Damon Delmonte: Great, and then how about as far as the dollar amount you're expecting? The dollar amount, sure, sure. So fixed rates, our total balance of fixed rates is about $2.8 billion. And so if you were to, I think in your model, Damon, if you were to look at that as having a weighted average duration of maybe 36 months, that might be a good proxy for how quickly that would roll off each quarter. Great. That's helpful.

Damon Delmonte: That's all that I have for now. I'll step back. Thank you very much. Thanks, Damon.

Operator: The next question comes from Jeff Rulis with D.A. Davidson. Please go ahead.

Ryan Payne: Morning, this is Ryan Payne on for Jeff Rulis today.

Ryan Payne: I could start on fee income. What are the expectations for non capital markets revenue going forward if we carve that out? And what was the fair value loss that just due to accounting adjustments? Or was there movement within the portfolio triggering losses there? Sure.

Todd Gipple: Yeah, Ryan, thanks for your two questions. So the last one, I guess I would Have to say that that was some of our derivatives, pretty modest adjustment this quarter. We'll have some more detail in the in the queue on that.

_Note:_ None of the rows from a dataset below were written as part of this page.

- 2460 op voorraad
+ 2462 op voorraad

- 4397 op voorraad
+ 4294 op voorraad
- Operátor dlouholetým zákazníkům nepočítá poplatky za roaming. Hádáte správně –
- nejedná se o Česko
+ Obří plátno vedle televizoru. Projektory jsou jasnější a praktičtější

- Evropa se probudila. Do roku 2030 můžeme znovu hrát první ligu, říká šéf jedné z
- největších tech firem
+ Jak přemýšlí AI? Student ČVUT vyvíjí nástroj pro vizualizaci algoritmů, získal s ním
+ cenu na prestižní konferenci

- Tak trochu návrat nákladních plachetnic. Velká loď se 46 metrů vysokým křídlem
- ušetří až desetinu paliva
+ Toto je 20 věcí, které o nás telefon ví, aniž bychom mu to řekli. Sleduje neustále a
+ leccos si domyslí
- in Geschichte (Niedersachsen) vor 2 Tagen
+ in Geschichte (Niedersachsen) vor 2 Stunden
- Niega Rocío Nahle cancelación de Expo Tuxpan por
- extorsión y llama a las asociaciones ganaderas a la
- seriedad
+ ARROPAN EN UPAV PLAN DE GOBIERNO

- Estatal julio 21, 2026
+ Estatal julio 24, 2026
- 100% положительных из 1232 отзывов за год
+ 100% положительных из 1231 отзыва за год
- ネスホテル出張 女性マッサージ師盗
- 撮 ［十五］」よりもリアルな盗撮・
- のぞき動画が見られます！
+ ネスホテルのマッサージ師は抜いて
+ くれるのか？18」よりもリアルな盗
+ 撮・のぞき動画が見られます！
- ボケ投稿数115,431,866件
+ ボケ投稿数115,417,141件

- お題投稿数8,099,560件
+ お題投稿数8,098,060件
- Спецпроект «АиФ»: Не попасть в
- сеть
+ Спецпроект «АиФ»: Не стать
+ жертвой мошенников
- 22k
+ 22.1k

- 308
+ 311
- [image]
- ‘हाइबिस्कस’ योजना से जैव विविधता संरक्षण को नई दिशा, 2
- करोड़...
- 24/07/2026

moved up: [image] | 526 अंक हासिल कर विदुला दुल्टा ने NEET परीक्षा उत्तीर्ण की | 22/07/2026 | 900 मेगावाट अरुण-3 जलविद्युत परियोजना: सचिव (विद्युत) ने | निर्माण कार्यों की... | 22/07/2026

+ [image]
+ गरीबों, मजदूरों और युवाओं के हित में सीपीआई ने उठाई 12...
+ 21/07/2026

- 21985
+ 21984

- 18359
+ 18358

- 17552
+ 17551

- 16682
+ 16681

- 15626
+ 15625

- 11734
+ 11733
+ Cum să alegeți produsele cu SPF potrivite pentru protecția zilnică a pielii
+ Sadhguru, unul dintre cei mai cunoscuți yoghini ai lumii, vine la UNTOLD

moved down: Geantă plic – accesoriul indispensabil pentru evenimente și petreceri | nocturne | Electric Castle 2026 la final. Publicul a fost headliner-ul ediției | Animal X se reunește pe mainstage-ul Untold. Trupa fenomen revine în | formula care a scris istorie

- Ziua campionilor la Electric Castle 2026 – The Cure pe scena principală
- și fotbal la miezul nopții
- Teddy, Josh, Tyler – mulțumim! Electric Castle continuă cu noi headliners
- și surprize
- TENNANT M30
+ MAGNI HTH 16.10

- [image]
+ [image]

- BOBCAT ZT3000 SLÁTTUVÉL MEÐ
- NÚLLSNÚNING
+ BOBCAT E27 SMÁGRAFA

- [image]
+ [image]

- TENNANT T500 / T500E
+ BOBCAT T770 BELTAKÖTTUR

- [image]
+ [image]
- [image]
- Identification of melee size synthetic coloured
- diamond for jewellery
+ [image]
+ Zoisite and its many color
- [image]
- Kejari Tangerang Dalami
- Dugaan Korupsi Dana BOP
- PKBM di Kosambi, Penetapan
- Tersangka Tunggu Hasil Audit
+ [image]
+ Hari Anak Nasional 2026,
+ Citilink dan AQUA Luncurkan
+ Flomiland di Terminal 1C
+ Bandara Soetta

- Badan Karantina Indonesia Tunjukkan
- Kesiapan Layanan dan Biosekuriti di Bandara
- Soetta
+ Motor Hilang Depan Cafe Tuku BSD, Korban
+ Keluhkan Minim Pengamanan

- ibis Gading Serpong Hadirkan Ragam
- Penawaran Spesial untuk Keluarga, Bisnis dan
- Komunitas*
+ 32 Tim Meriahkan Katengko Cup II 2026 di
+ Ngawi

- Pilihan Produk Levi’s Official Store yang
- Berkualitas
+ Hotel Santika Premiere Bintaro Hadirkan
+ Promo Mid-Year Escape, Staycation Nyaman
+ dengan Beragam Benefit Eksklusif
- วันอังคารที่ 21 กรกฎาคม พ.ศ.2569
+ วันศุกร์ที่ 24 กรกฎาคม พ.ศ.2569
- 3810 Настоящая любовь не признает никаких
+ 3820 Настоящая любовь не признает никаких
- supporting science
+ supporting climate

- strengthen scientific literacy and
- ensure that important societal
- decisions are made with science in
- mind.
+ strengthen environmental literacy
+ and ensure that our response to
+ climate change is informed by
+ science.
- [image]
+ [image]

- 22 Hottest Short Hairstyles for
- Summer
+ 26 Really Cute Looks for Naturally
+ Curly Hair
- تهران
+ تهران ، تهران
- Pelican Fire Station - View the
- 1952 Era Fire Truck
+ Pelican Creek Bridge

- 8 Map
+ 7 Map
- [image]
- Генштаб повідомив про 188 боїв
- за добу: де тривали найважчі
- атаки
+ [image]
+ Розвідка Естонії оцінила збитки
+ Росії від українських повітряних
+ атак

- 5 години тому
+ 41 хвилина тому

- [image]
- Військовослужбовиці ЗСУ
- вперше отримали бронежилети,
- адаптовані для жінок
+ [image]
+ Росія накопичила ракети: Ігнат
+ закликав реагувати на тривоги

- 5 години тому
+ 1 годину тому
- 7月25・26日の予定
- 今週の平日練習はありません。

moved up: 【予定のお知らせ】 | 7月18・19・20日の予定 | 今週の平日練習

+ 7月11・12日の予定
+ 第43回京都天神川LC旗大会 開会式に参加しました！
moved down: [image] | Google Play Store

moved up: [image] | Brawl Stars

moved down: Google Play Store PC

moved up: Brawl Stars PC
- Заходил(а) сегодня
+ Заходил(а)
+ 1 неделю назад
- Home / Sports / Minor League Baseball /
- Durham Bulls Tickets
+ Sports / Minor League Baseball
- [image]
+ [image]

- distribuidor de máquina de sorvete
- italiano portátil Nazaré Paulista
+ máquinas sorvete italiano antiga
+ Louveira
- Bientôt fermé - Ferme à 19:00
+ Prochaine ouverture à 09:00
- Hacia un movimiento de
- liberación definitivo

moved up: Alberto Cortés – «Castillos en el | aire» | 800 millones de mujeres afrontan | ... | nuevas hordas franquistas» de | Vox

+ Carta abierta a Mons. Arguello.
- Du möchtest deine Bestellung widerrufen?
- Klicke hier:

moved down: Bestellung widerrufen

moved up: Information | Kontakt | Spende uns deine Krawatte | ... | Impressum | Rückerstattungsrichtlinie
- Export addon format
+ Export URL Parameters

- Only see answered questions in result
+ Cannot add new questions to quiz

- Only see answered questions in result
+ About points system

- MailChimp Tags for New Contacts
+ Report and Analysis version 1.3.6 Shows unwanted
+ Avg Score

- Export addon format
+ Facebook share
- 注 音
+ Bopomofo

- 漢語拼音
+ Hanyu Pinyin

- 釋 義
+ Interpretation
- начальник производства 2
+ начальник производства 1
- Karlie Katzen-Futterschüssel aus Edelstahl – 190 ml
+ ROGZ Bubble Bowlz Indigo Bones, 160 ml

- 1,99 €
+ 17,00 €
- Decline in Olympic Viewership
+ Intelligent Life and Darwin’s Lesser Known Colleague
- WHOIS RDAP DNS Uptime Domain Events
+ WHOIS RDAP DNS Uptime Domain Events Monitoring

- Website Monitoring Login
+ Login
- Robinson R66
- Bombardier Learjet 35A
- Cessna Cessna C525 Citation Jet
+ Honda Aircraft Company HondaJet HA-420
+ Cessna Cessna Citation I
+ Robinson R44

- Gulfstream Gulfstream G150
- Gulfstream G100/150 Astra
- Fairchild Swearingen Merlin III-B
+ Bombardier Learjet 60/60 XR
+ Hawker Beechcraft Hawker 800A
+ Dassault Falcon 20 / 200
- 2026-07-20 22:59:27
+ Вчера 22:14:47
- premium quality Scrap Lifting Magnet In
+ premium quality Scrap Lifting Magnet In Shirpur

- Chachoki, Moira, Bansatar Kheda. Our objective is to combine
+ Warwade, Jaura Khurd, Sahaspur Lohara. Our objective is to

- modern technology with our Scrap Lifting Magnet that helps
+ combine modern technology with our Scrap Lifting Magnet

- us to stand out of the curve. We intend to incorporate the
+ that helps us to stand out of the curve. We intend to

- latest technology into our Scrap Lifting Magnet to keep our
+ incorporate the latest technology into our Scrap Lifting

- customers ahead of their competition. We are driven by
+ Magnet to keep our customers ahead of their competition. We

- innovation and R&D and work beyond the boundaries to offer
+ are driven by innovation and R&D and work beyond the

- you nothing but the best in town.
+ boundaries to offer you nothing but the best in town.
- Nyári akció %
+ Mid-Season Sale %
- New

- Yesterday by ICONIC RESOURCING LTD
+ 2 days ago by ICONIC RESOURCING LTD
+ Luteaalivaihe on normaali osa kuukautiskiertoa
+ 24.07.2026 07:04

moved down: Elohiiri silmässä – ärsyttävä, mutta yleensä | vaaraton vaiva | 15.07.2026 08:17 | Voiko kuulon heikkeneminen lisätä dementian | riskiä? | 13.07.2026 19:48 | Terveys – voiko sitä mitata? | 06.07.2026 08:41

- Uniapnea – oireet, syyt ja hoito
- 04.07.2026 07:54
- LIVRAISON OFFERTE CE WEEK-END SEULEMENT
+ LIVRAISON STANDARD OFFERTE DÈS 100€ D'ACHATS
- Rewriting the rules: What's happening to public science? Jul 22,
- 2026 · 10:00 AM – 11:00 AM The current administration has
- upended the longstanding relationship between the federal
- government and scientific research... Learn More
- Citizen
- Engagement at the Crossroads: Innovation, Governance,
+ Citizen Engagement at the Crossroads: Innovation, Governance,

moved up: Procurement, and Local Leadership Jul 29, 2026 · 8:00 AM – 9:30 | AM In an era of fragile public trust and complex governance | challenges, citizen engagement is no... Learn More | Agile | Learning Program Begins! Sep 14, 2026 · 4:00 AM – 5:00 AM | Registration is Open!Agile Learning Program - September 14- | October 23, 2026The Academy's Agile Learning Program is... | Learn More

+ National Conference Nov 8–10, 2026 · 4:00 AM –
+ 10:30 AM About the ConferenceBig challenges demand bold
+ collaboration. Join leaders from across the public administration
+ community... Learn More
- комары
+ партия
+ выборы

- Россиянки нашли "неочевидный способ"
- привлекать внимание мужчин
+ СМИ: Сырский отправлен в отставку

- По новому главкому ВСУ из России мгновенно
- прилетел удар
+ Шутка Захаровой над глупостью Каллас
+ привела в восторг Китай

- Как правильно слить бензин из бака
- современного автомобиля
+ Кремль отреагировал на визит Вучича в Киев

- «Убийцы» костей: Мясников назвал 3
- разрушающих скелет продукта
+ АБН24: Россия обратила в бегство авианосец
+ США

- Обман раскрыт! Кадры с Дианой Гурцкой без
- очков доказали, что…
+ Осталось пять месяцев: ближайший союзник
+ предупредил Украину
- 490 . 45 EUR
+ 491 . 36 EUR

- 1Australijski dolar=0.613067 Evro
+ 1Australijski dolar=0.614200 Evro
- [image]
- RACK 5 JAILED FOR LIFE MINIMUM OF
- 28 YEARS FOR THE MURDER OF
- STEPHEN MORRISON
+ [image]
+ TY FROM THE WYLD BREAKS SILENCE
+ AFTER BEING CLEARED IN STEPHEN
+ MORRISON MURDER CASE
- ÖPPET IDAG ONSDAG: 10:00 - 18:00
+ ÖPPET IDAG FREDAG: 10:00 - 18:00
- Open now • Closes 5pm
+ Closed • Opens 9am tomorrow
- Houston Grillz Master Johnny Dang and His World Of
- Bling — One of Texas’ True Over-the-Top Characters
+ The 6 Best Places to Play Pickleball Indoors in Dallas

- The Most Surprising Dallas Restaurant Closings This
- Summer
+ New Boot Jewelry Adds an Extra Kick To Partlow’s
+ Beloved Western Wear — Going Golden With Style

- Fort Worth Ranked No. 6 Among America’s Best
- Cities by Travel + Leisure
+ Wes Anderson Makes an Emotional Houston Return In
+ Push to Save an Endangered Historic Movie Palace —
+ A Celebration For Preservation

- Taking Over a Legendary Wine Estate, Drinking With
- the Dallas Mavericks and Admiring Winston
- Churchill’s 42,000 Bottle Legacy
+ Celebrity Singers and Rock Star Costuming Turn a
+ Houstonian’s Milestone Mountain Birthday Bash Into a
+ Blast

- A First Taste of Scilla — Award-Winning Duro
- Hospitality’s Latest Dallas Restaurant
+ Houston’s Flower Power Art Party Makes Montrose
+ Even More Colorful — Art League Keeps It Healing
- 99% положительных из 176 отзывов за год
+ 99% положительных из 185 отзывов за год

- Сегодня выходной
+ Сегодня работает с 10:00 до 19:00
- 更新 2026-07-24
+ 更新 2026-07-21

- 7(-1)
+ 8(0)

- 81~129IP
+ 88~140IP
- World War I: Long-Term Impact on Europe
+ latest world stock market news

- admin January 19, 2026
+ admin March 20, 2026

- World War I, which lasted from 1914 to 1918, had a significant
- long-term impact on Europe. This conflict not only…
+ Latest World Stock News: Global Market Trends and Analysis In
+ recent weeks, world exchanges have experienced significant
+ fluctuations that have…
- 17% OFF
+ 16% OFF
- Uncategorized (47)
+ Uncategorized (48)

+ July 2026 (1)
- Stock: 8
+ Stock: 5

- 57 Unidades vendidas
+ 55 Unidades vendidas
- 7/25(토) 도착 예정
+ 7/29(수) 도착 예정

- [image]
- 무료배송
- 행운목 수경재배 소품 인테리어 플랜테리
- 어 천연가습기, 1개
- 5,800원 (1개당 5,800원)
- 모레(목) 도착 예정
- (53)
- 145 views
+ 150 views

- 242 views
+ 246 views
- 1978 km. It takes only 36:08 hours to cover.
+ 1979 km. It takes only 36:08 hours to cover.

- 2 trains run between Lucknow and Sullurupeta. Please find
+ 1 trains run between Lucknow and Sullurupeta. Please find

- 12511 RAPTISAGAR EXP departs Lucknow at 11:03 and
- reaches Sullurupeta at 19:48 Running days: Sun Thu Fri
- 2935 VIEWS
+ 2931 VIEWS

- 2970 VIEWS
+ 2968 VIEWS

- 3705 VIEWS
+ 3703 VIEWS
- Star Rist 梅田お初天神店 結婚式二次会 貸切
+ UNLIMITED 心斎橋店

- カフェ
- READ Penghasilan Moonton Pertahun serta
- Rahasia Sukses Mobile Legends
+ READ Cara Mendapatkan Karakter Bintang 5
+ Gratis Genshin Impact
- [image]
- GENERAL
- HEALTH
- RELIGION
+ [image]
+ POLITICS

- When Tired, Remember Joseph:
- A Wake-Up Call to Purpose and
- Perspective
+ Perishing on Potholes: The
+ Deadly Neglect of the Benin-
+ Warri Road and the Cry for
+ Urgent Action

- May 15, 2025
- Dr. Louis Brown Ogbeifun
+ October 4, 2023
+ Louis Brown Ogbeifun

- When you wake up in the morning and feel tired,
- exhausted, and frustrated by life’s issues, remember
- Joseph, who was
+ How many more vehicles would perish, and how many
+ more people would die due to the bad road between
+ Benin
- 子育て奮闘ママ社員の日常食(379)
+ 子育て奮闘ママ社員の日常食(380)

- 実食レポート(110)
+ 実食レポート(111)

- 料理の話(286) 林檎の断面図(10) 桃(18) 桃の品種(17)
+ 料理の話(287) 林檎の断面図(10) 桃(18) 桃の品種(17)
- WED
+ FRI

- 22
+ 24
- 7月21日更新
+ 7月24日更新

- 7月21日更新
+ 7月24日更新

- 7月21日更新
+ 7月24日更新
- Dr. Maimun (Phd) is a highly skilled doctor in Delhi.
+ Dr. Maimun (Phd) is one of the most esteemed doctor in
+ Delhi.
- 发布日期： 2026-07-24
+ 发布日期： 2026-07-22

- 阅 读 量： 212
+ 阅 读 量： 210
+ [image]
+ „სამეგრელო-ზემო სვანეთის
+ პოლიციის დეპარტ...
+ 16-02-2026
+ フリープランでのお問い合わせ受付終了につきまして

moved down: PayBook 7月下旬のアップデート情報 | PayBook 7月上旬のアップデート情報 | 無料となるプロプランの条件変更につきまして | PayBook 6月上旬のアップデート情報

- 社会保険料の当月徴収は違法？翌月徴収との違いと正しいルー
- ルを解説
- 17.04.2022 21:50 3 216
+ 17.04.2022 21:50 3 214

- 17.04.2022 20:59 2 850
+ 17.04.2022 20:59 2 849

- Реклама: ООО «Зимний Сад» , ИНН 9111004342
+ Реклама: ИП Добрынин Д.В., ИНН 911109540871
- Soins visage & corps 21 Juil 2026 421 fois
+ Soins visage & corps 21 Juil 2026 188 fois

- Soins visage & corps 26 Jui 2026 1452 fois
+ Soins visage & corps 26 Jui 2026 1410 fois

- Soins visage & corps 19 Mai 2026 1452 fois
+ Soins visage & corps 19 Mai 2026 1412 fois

I'm looking to see if I have that.

Todd Gipple: Might get back to that here in a second, but I do want to address the other forms of revenue and revenue growth. You might be familiar with our 965 strategy where we really expect to be growing all forms of non-interest income at 6%. We've been outperforming that in wealth management. We had another very strong quarter in wealth management growth that is also a significant contributor to our non-interest income revenue. So we expect that to continue to grow, candidly, close to double digits. and our expectation for the rest of our rest of our revenue sources to really grow at that 6% or better.

Todd Gipple: So that will continue to help us with bottom line income, of course.

Todd Gipple: Thank you. That's helpful.

Todd Gipple: And I guess the other side of going to capital markets revenue with the guide suggests there's some pent up demand or that we'll see that coming back. So if you have any thoughts on timing or just unpack that line for the year. Yeah, Ryan, let me give you my best shot here.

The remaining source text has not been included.